#### [TASK]
Repeat, exactly as written, the lines from the one with "background:#fff; display:flex; align-items:flex-end;" to the final line of the listing, and keep every picture out.

#### [SOURCE RECORDS]
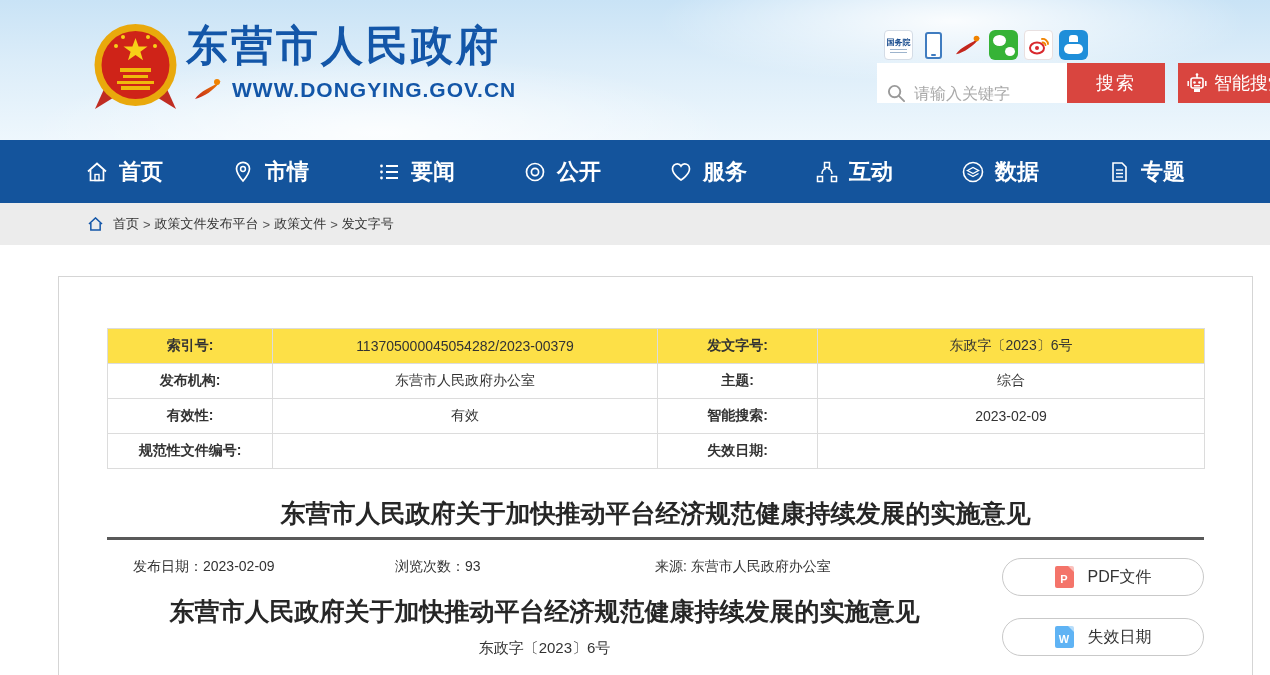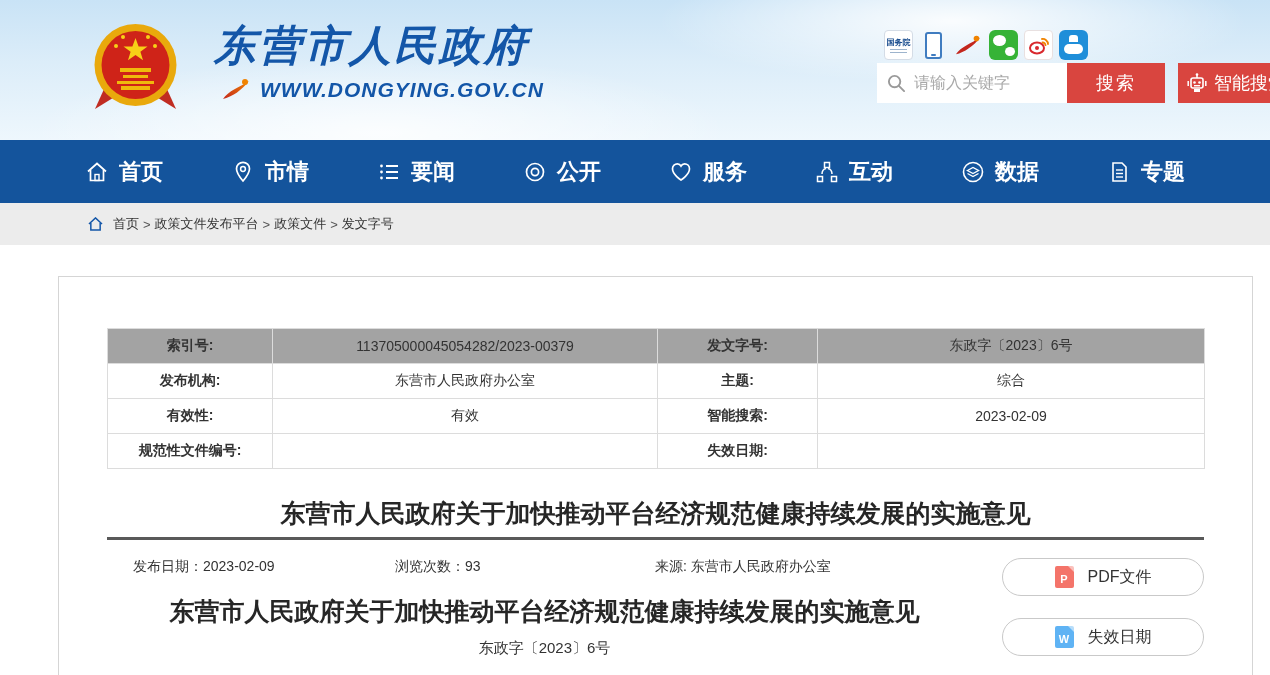--- a/index.html
+++ b/index.html
@@ -14,7 +14,7 @@
       linear-gradient(180deg,#c9e3f6 0%, #dcedf9 45%, #eef7fd 100%);
   }
   .logo-wrap { position:absolute; left:93px; top:20px; display:flex; align-items:flex-start; cursor:pointer; }
-  .site-text { margin-left:36px;font-style:italic; }
+  .site-text { margin-left:8px; }
   .site-name { font-size:42px; font-weight:bold; color:#1356a8; letter-spacing:3px; line-height:52px; }
   .site-url-row { display:flex; margin-top:6px; margin-left:8px; }
   .site-url { font-size:21px; font-weight:bold; color:#1356a8; letter-spacing:1px; margin-left:8px; }

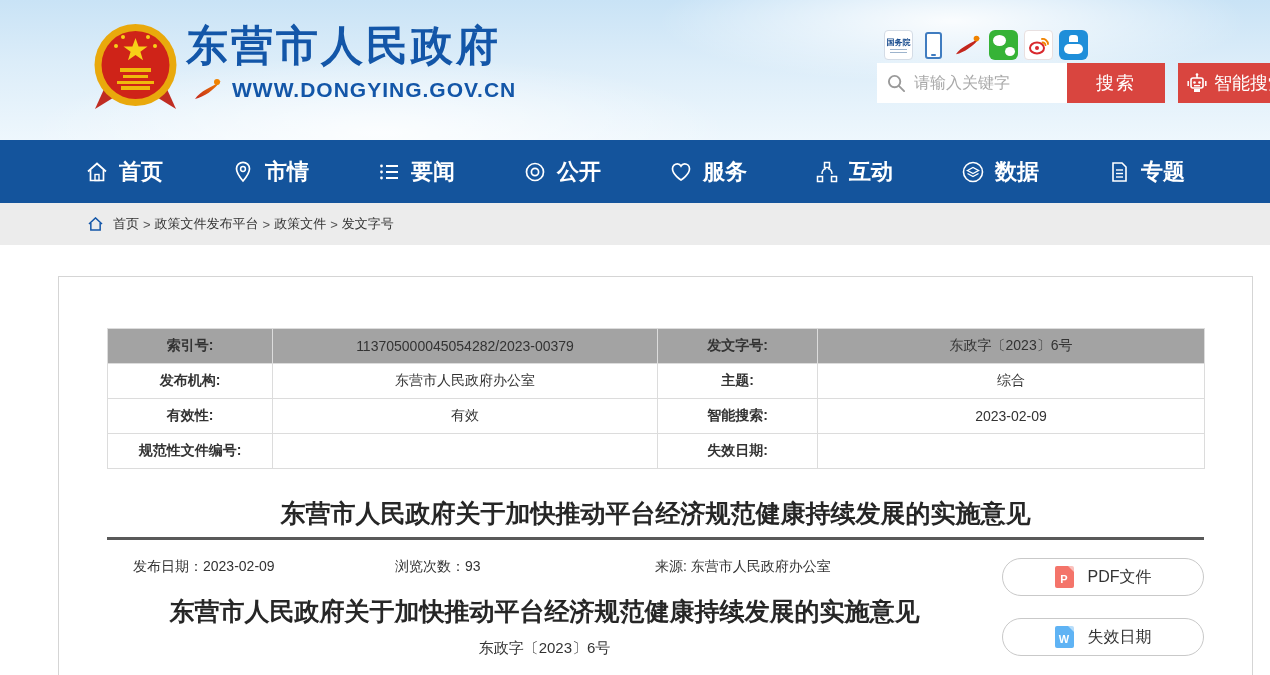--- a/index.html
+++ b/index.html
@@ -36,7 +36,7 @@
   .qi-app .head { position:absolute; left:10px; top:5px; width:9px; height:7px; background:#fff; border-radius:3px 3px 0 0; }
 
   .search-row { position:absolute; left:877px; top:63px; display:flex; align-items:center; }
-  .search-box { width:190px; height:40px; background:#fff; display:flex; align-items:center; padding-left:10px; }
+  .search-box { width:190px; height:40px; background:#fff; display:flex; align-items:flex-end; padding-left:10px; }
   .search-box input { border:none; outline:none; font-size:16px; color:#333; width:140px; margin-left:8px;
     font-family:"Liberation Sans","DejaVu Sans",sans-serif; background:transparent; }
   .search-box input::placeholder { color:#a9a9a9; }

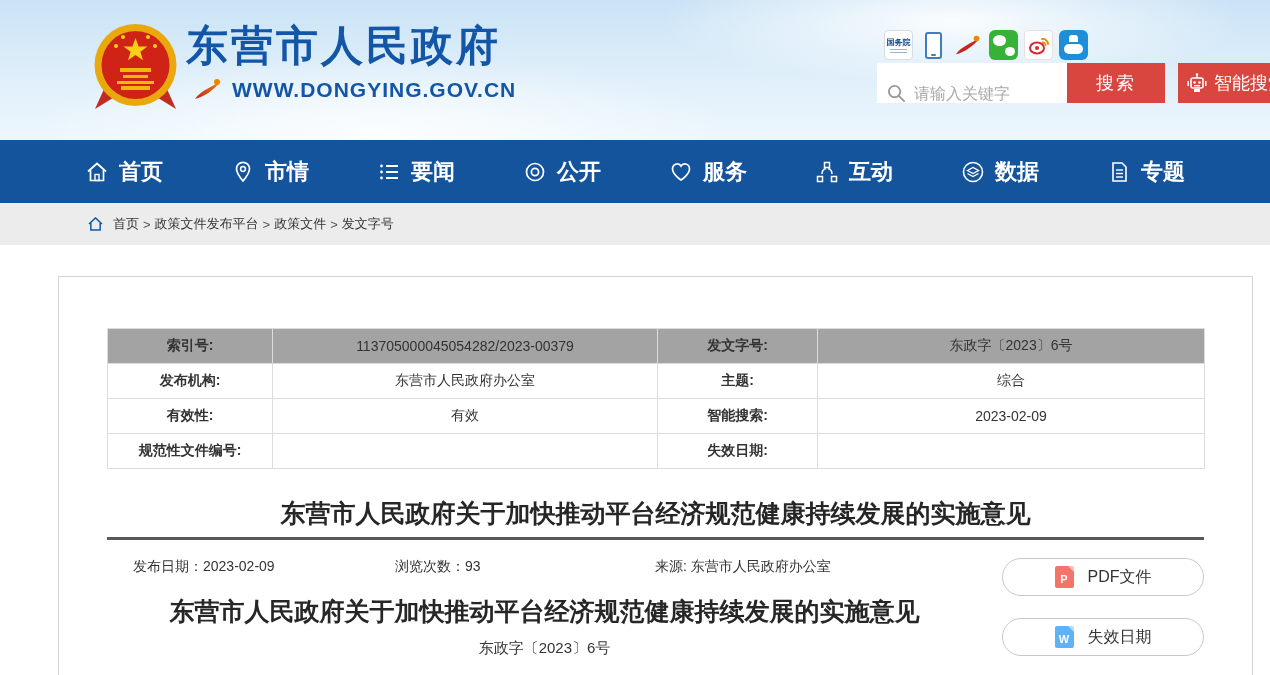--- a/index.html
+++ b/index.html
@@ -67,7 +67,7 @@
   table.meta { width:100%; border-collapse:collapse; font-size:14px; color:#333; table-layout:fixed; }
   table.meta td { border:1px solid #dcdcdc; height:35px; text-align:center; vertical-align:middle; padding:0 6px;
     overflow:hidden; white-space:nowrap; }
-  table.meta tr:first-child td { background:#a3a3a3; }
+  table.meta tr:first-child td { background:#fde047; }
   td.lbl { font-weight:bold; }
   col.c1 { width:165px; } col.c2 { width:385px; } col.c3 { width:160px; } col.c4 { width:387px; }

#### [EXERCISE RESPONSE]
+  .search-box { width:190px; height:40px; background:#fff; display:flex; align-items:flex-end; padding-left:10px; }
   .search-box input { border:none; outline:none; font-size:16px; color:#333; width:140px; margin-left:8px;
     font-family:"Liberation Sans","DejaVu Sans",sans-serif; background:transparent; }
   .search-box input::placeholder { color:#a9a9a9; }

--- a/index.html
+++ b/index.html
@@ -67,7 +67,7 @@
   table.meta { width:100%; border-collapse:collapse; font-size:14px; color:#333; table-layout:fixed; }
   table.meta td { border:1px solid #dcdcdc; height:35px; text-align:center; vertical-align:middle; padding:0 6px;
     overflow:hidden; white-space:nowrap; }
-  table.meta tr:first-child td { background:#a3a3a3; }
+  table.meta tr:first-child td { background:#fde047; }
   td.lbl { font-weight:bold; }
   col.c1 { width:165px; } col.c2 { width:385px; } col.c3 { width:160px; } col.c4 { width:387px; }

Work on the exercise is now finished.